Change detection data:
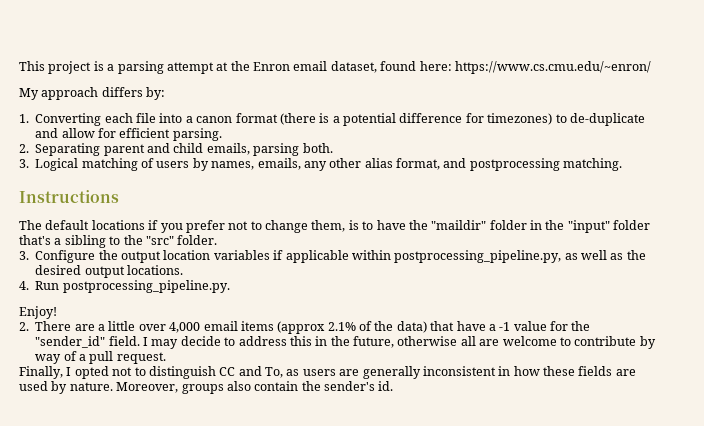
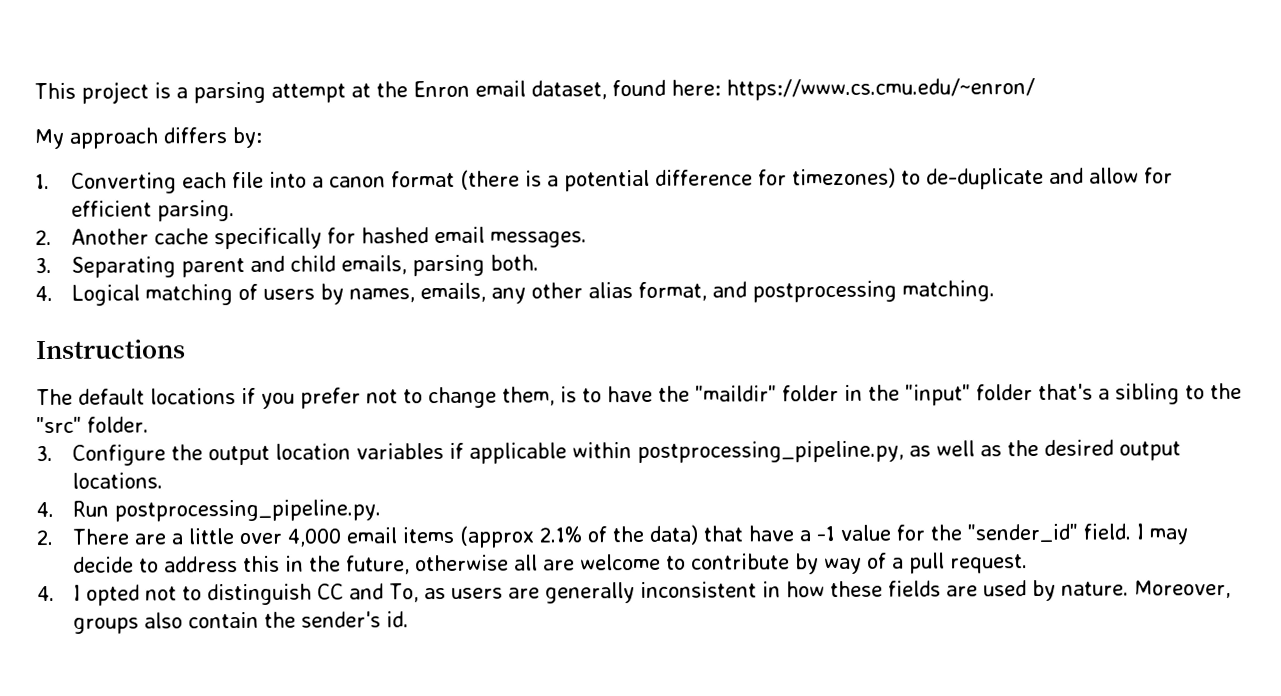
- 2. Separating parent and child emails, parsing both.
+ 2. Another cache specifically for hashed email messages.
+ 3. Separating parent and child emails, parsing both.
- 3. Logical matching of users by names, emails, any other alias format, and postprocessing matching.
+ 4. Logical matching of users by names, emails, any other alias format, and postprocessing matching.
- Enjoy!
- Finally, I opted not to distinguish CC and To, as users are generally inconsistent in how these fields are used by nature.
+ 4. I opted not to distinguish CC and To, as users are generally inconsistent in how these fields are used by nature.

_PROBLEM STATEMENT:_ In the entries above, some lines hold the string "users". Copy each of them.

_OUTPUT OF THE TASK:_
- 3. Logical matching of users by names, emails, any other alias format, and postprocessing matching.
+ 4. Logical matching of users by names, emails, any other alias format, and postprocessing matching.
- Finally, I opted not to distinguish CC and To, as users are generally inconsistent in how these fields are used by nature.
+ 4. I opted not to distinguish CC and To, as users are generally inconsistent in how these fields are used by nature.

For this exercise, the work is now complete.